Los chilenos tenemos una fijación: queremos saber qué se dice de nosotros en el extranjero. El caso futbolístico llega a ser lastimero; nuestros corresponsales se las arreglan para meter el micrófono en medio de una conferencia para preguntar por el compatriota que jugó 5 minutos. Si alguno de nuestros héroes juega relativamente bien, al día siguiente los periódicos criollos son abundantes en descripciones de cómo la prensa de ese país cayó rendida ante los pies de un chileno. Después de esta odiosa observación no me pidan que les diga que en el exterior arrasa la bachelemanía, que los medios europeos están muy interesados en saber si gana ME-O o Parisi o si los analistas norteamericanos profetizan la debacle parlamentaria de la derecha. No, la verdad les importa bien poco. Sin embargo algo se ha dicho en los márgenes y como buen corresponsal en el extranjero yo procedo a contárselo.

En la mayoría de las pocas notas que he leído se repite esta pregunta: cómo diablos la candidata de La Moneda tiene tan mal pronóstico electoral si el Presidente Piñera ha comandado un gobierno que, según los números, ha sido exitoso. Recordemos que durante fines de los ochenta y principios de los noventa se habló del “milagro chileno” por nuestra capacidad de crecer económicamente a tasas altísimas. Entre Lagos y Bachelet los medios extranjeros dijeron que Chile se estaba pegando “una siesta”. Por eso a muchos les llama la atención que en el actual gobierno se haya recuperado la tendencia al alto crecimiento con bajísimo desempleo e inflación contenida, y aun así sea tan minoritaria la fracción de chilenos que quiere que la derecha siga en el poder. Especulan que la catarsis colectiva de los 40 años del golpe pudo haber sido letal para ese sector.

El segundo comentario en las revistas especializadas es cuán a la izquierda ha virado Michelle Bachelet respecto de su primera administración, que también es recordada por su inteligente manejo de las finanzas públicas frente a la crisis económica internacional. Algunos ven el vaso medio vacío y otros lo ven medio lleno. Los medios más conservadores, por ejemplo, se preguntan si acaso Chile bajo Michelle 2.0 está por tirar a la basura todo el trabajo realizado. Les asombra que sea tan aplaudido despotricar contra el modelo de desarrollo que según ellos es el responsable de una prosperidad inédita en el contexto Latinoamericano.

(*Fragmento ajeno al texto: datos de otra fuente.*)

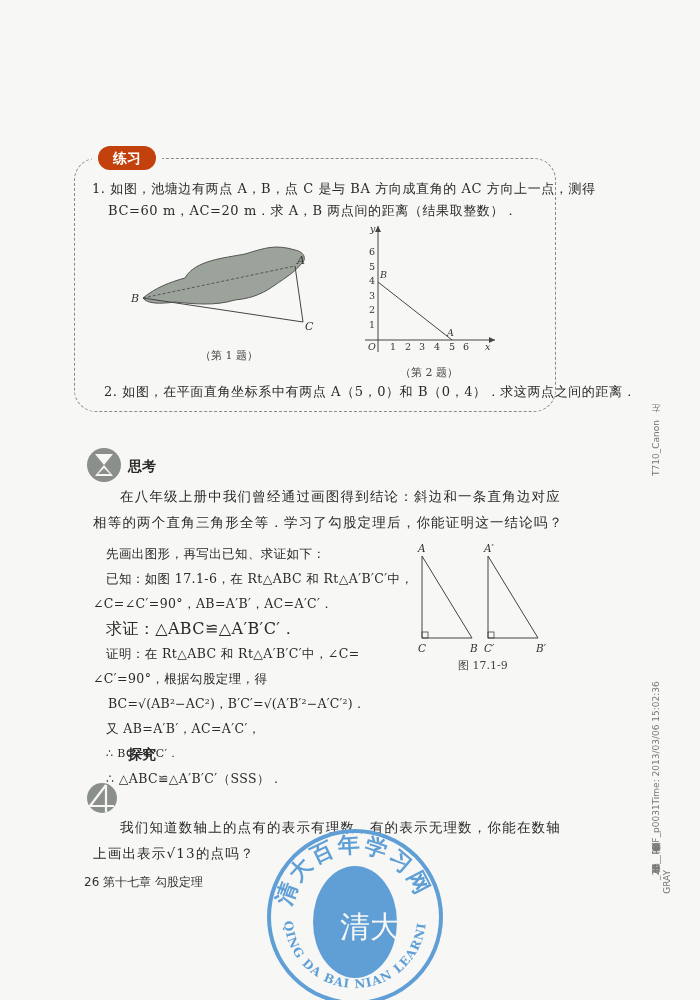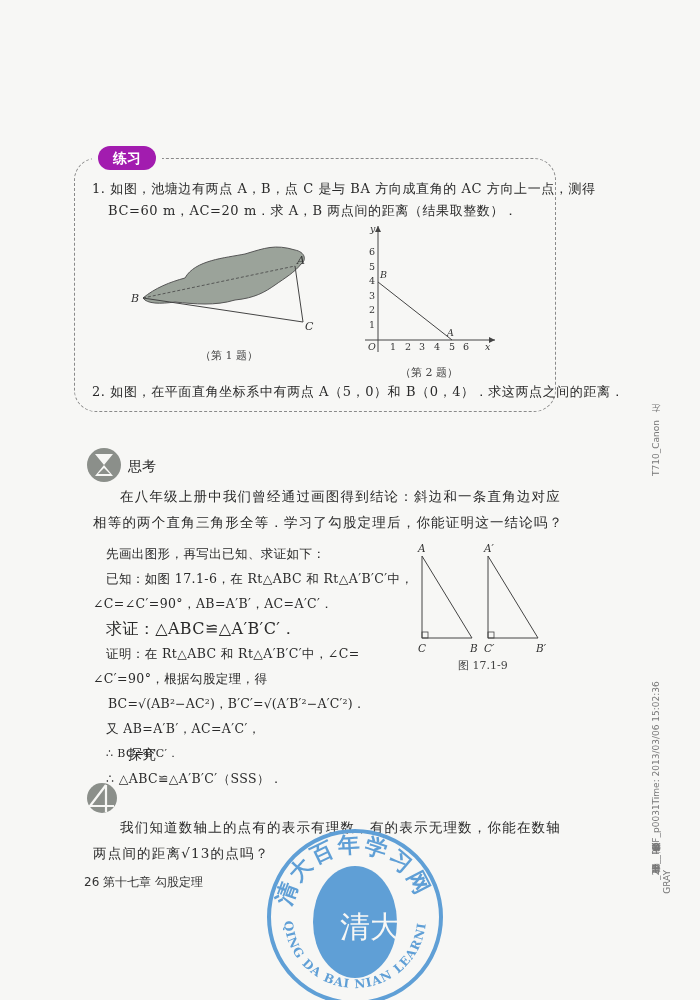--- a/index.html
+++ b/index.html
@@ -9,29 +9,29 @@
     font-family: "DejaVu Serif", "Liberation Serif", serif;
     color: #2a2a2a;
   }
   .abs { position: absolute; }
   .practice-box {
     position: absolute; left: 74px; top: 158px; width: 480px; height: 252px;
     border: 1.5px dashed #8a8a8a; border-radius: 22px;
   }
   .practice-tag {
     position: absolute; left: 98px; top: 146px; width: 58px; height: 24px;
-    background: #a21caf; border-radius: 12px; color: #fff;
+    background: #c2410c; border-radius: 12px; color: #fff;
     font-family: "DejaVu Sans", sans-serif; font-weight: bold; font-size: 14px;
     text-align: center; line-height: 24px;
   }
   .tag-bg-cover { position:absolute; left:92px; top:152px; width:70px; height:14px; background:#f7f7f5; }
   .txt { font-size: 13px; line-height: 22px; white-space: nowrap; letter-spacing: 0.6px; }
   .body-txt { font-size: 13.5px; line-height: 25px; white-space: nowrap; letter-spacing: 1.2px; }
   .caption { font-size: 11px; color: #444; white-space: nowrap; }
-  .section-title { font-family: "DejaVu Sans", sans-serif; font-weight: normal; font-size: 14px; }
+  .section-title { font-family: "DejaVu Sans", sans-serif; font-weight: bold; font-size: 14px; }
   .side-text {
     position: absolute; writing-mode: vertical-rl; transform: rotate(180deg);
     font-family: "DejaVu Sans", sans-serif; font-size: 9px; color: #777; white-space: nowrap;
   }
   .footer { font-family: "DejaVu Sans", sans-serif; font-size: 12px; color: #333; }
   svg text { font-family: "DejaVu Serif", serif; }
 </style>
 </head>
 <body>
 
@@ -74,21 +74,21 @@
     <text x="13" y="128" font-style="italic">O</text>
     <text x="130" y="128" font-style="italic">x</text>
     <text x="15" y="10" font-style="italic">y</text>
     <text x="25" y="56" font-style="italic">B</text>
     <text x="92" y="114" font-style="italic">A</text>
   </g>
   <line x1="23" y1="60" x2="97" y2="118" stroke="#444" stroke-width="1"></line>
 </svg>
 <div class="abs caption" style="left:400px; top:365px;">（第 2 题）</div>
 
-<div class="abs txt" style="left:92px; top:381px;text-align:center;">2. 如图，在平面直角坐标系中有两点 A（5，0）和 B（0，4）．求这两点之间的距离．</div>
+<div class="abs txt" style="left:104px; top:381px;text-align:center;">2. 如图，在平面直角坐标系中有两点 A（5，0）和 B（0，4）．求这两点之间的距离．</div>
 
 <svg class="abs" style="left:86px; top:447px;" width="36" height="36">
   <circle cx="18" cy="18" r="17" fill="#8b8f8a"></circle>
   <path d="M9,7 L27,7 L18,18 L27,29 L9,29 L18,18 Z" fill="#f7f7f5"></path>
   <path d="M12,27 L18,21 L24,27 Z" fill="#8b8f8a"></path>
 </svg>
 <div class="abs section-title" style="left:128px; top:458px;">思考</div>
 <div class="abs body-txt" style="left:120px; top:484px;">在八年级上册中我们曾经通过画图得到结论：斜边和一条直角边对应</div>
 <div class="abs body-txt" style="left:93px; top:510px;">相等的两个直角三角形全等．学习了勾股定理后，你能证明这一结论吗？</div>
 
@@ -119,21 +119,21 @@
 </svg>
 <div class="abs caption" style="left:458px; top:658px;">图 17.1-9</div>
 
 <svg class="abs" style="left:86px; top:782px;" width="32" height="32">
   <circle cx="16" cy="16" r="15" fill="#8b8f8a"></circle>
   <path d="M20,3 L4,24 L28,24" fill="none" stroke="#f7f7f5" stroke-width="2.2"></path>
   <line x1="20" y1="3" x2="20" y2="30" stroke="#f7f7f5" stroke-width="2.2"></line>
 </svg>
 <div class="abs section-title" style="left:128px; top:746px;">探究</div>
 <div class="abs body-txt" style="left:120px; top:815px;">我们知道数轴上的点有的表示有理数，有的表示无理数，你能在数轴</div>
-<div class="abs body-txt" style="left:93px; top:841px;">两点间的距离√13的点吗？</div>
+<div class="abs body-txt" style="left:93px; top:841px;">上画出表示√13的点吗？</div>
 
 <div class="abs footer" style="left:84px; top:874px;">
   <span>26</span>
   <span style="margin-left:0;">第十七章</span>
   <span style="">勾股定理</span>
 </div>
 
 <svg class="abs" style="left:262px; top:822px;" width="186" height="178">
   <defs>
     <path id="arcTop" d="M28,95 A65,65 0 0,1 158,95"></path>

Comentaristas menos pesimistas ponen acento en las movilizaciones estudiantiles –muy cubiertas en el exterior- como campana de alarma para empezar a repartir mejor la riqueza y construir una sociedad menos desigual en un país que parece haber superado las privaciones materiales más duras. Para ellos Bachelet es perfecta en el papel de reformadora porque la consideran moderada y pragmática, además respetada internacionalmente después de su paso por ONU Mujeres. Se apuran en señalar que Michelle no es Chávez: ser popular y ser populista no son la misma cosa, advierten.